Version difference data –
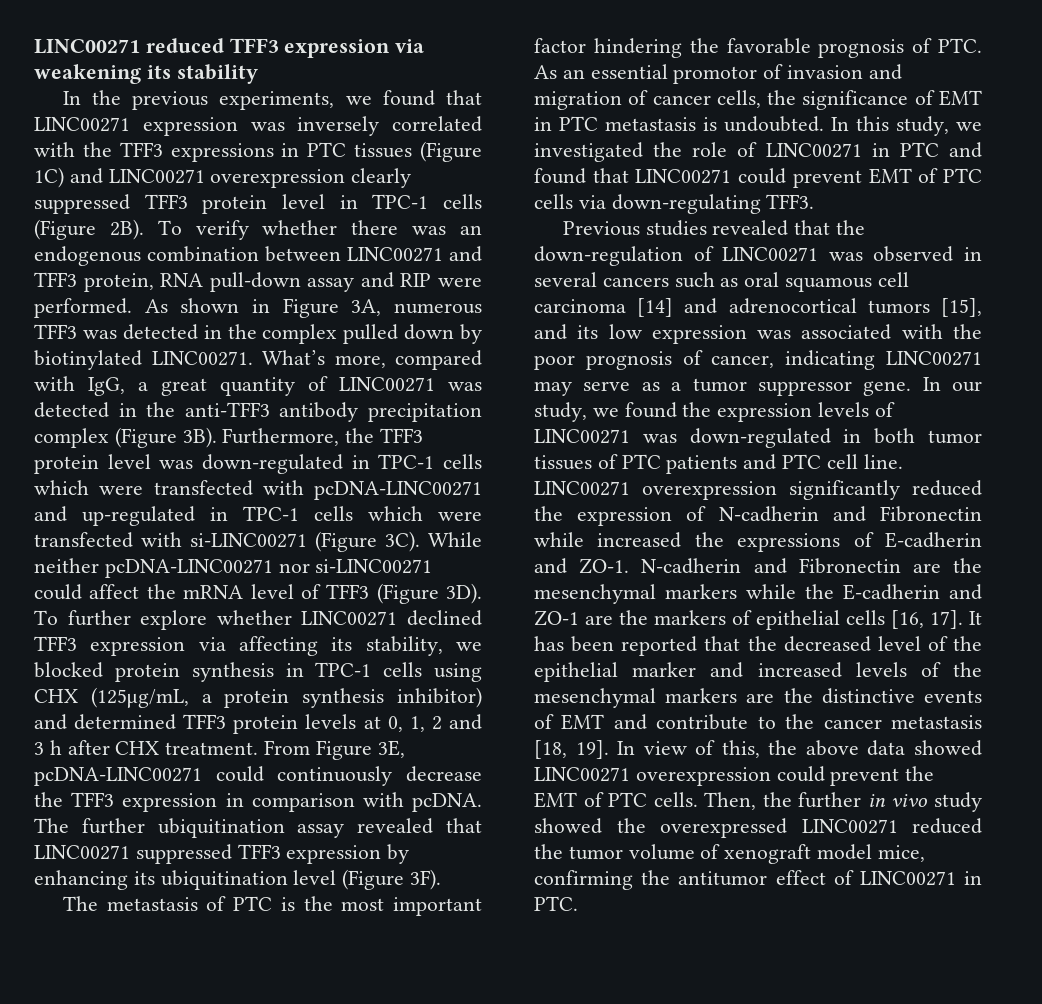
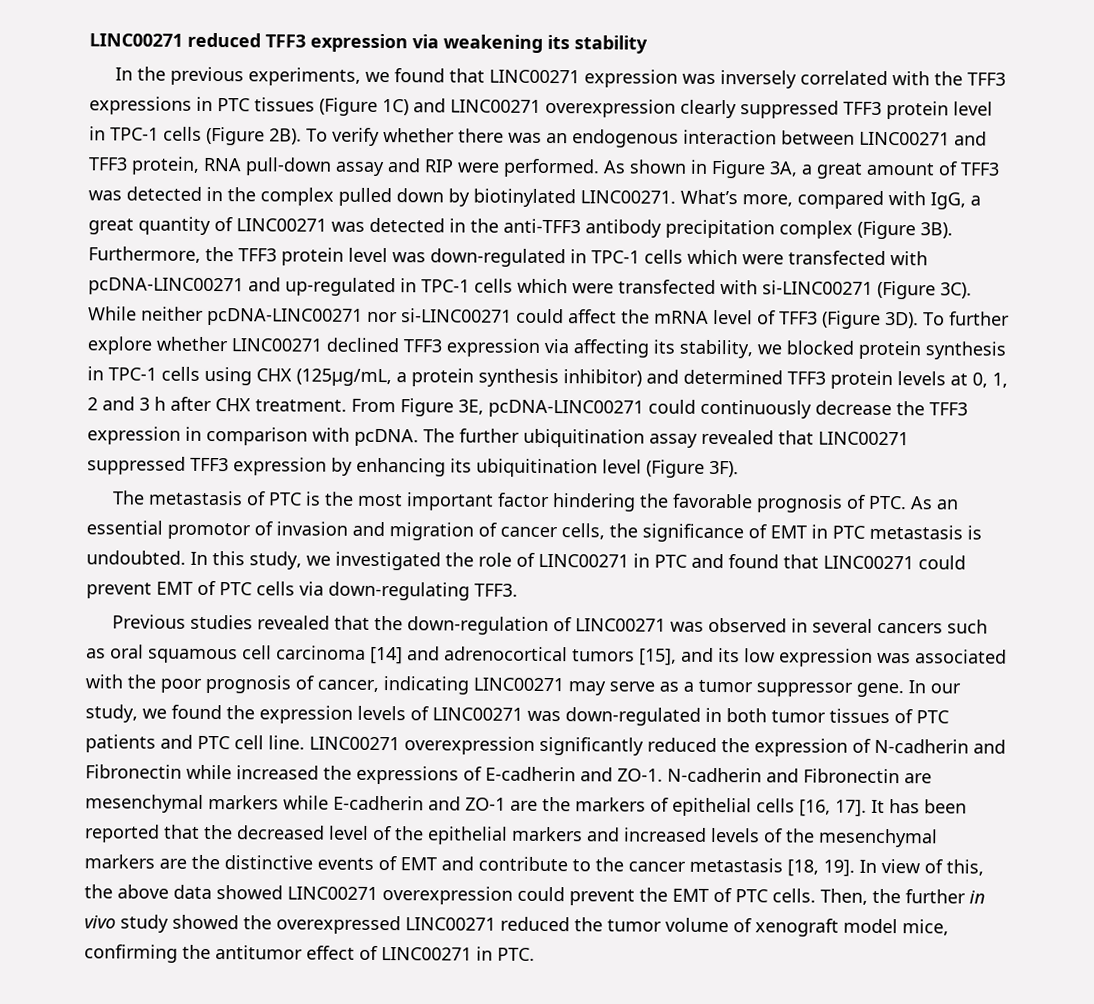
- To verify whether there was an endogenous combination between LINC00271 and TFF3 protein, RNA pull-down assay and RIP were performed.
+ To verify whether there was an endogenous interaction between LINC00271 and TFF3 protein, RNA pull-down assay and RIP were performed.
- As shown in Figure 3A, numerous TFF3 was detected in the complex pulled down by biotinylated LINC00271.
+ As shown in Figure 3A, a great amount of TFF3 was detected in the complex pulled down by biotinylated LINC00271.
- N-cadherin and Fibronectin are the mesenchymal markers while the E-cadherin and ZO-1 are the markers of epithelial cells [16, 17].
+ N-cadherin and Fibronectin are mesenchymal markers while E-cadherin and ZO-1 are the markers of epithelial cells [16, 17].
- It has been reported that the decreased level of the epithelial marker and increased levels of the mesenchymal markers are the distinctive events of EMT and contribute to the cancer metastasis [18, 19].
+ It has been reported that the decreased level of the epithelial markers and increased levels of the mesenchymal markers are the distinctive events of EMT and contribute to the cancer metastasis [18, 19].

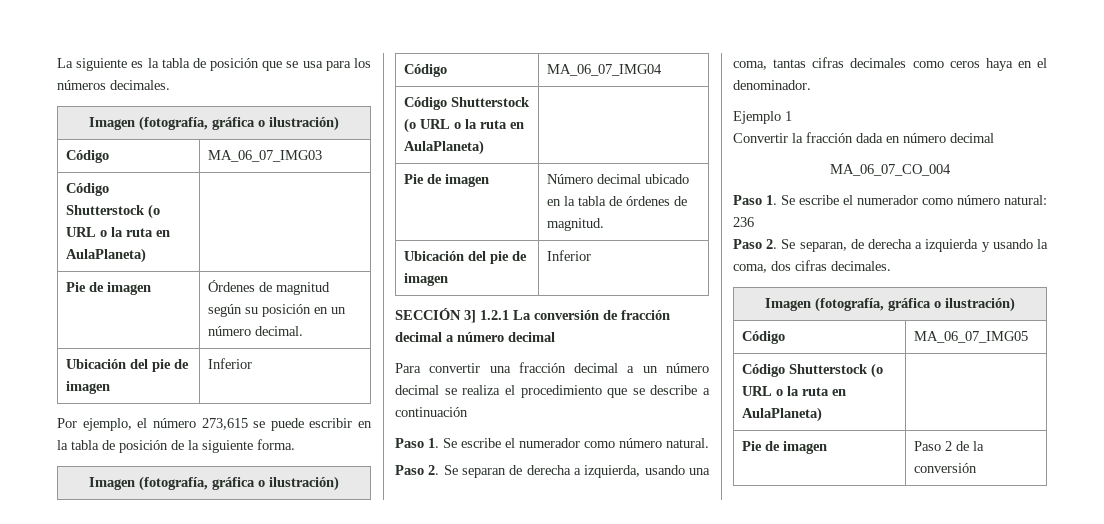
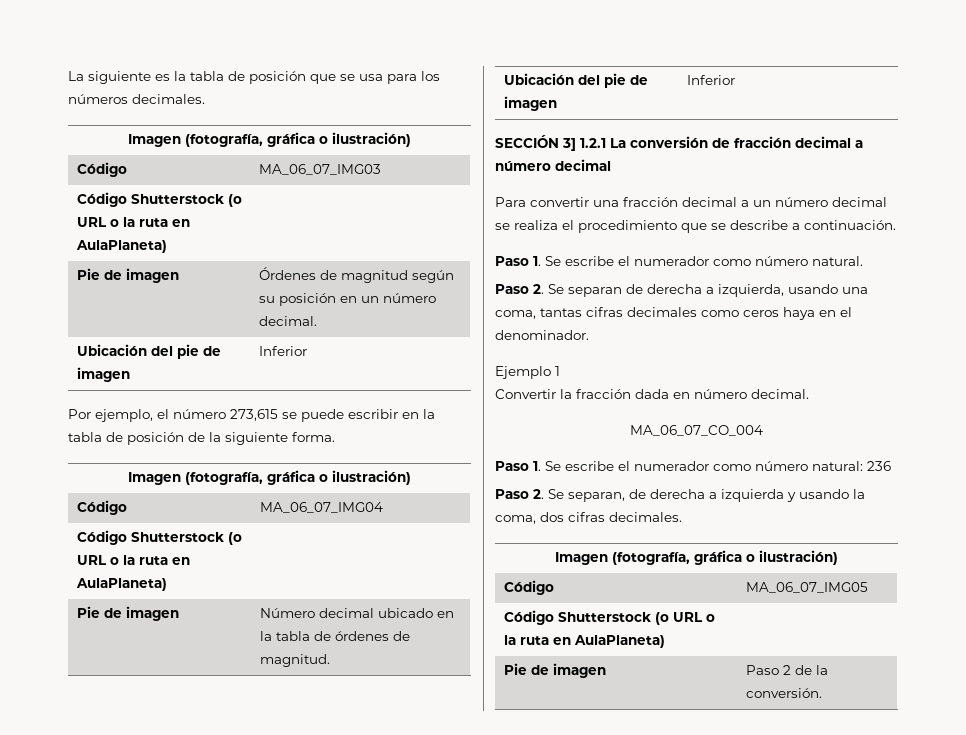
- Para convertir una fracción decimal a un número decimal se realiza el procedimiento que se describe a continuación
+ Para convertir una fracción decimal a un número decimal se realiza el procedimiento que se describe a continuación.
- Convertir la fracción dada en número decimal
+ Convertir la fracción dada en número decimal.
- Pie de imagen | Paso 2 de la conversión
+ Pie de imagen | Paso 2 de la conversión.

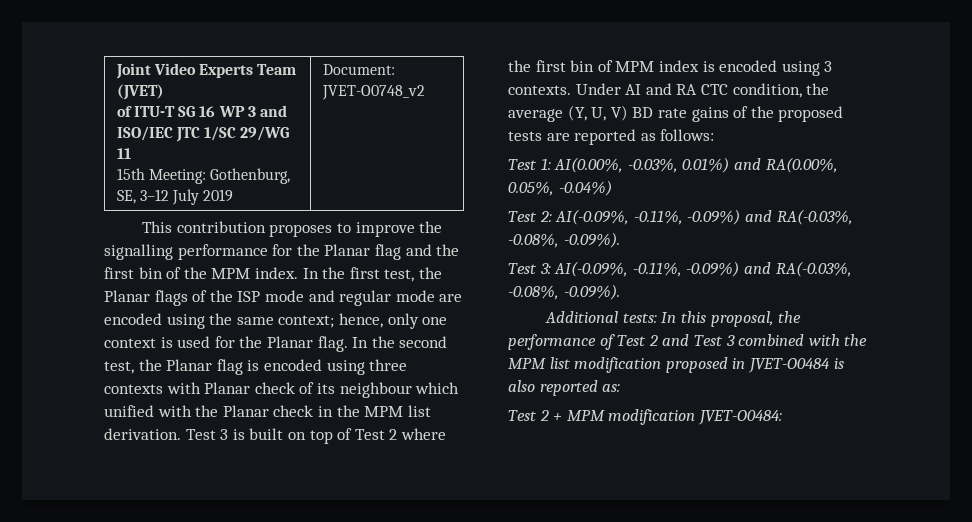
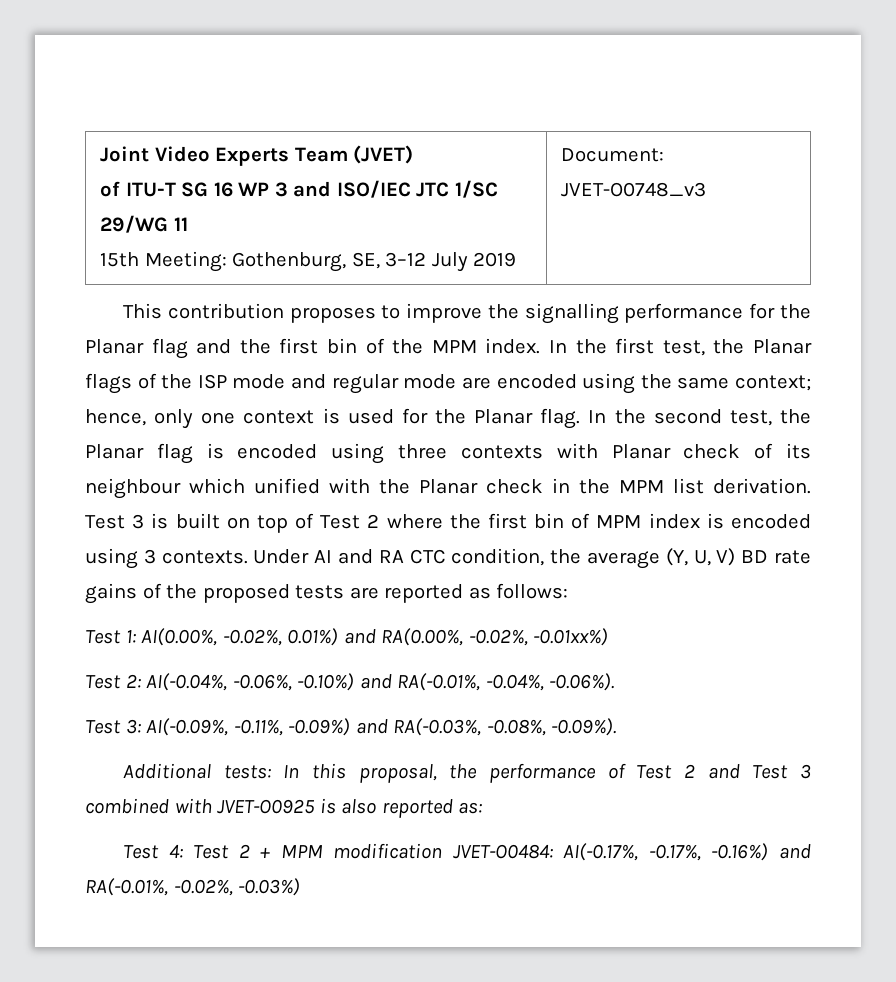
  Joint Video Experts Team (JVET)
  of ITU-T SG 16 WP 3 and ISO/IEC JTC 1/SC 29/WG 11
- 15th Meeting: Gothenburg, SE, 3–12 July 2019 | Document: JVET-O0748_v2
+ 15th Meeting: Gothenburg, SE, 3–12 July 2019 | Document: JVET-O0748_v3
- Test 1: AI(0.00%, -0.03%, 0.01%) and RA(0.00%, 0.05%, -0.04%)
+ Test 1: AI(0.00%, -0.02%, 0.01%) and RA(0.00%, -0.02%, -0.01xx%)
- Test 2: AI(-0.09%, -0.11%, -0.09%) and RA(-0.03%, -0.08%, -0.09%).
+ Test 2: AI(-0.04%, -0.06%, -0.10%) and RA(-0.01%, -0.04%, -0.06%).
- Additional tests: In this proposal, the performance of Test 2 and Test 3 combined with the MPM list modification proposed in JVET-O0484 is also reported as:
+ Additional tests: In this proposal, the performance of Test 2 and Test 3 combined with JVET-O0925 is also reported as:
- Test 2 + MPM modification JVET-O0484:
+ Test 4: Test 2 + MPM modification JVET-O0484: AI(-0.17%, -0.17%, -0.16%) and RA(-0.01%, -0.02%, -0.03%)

Work request – Repeat exactly and only the lines from the start of the data above through the line that holds "- Para convertir", inclusive. Pictures do not belong in the copy.

Solution for this exercise –
- To verify whether there was an endogenous combination between LINC00271 and TFF3 protein, RNA pull-down assay and RIP were performed.
+ To verify whether there was an endogenous interaction between LINC00271 and TFF3 protein, RNA pull-down assay and RIP were performed.
- As shown in Figure 3A, numerous TFF3 was detected in the complex pulled down by biotinylated LINC00271.
+ As shown in Figure 3A, a great amount of TFF3 was detected in the complex pulled down by biotinylated LINC00271.
- N-cadherin and Fibronectin are the mesenchymal markers while the E-cadherin and ZO-1 are the markers of epithelial cells [16, 17].
+ N-cadherin and Fibronectin are mesenchymal markers while E-cadherin and ZO-1 are the markers of epithelial cells [16, 17].
- It has been reported that the decreased level of the epithelial marker and increased levels of the mesenchymal markers are the distinctive events of EMT and contribute to the cancer metastasis [18, 19].
+ It has been reported that the decreased level of the epithelial markers and increased levels of the mesenchymal markers are the distinctive events of EMT and contribute to the cancer metastasis [18, 19].

- Para convertir una fracción decimal a un número decimal se realiza el procedimiento que se describe a continuación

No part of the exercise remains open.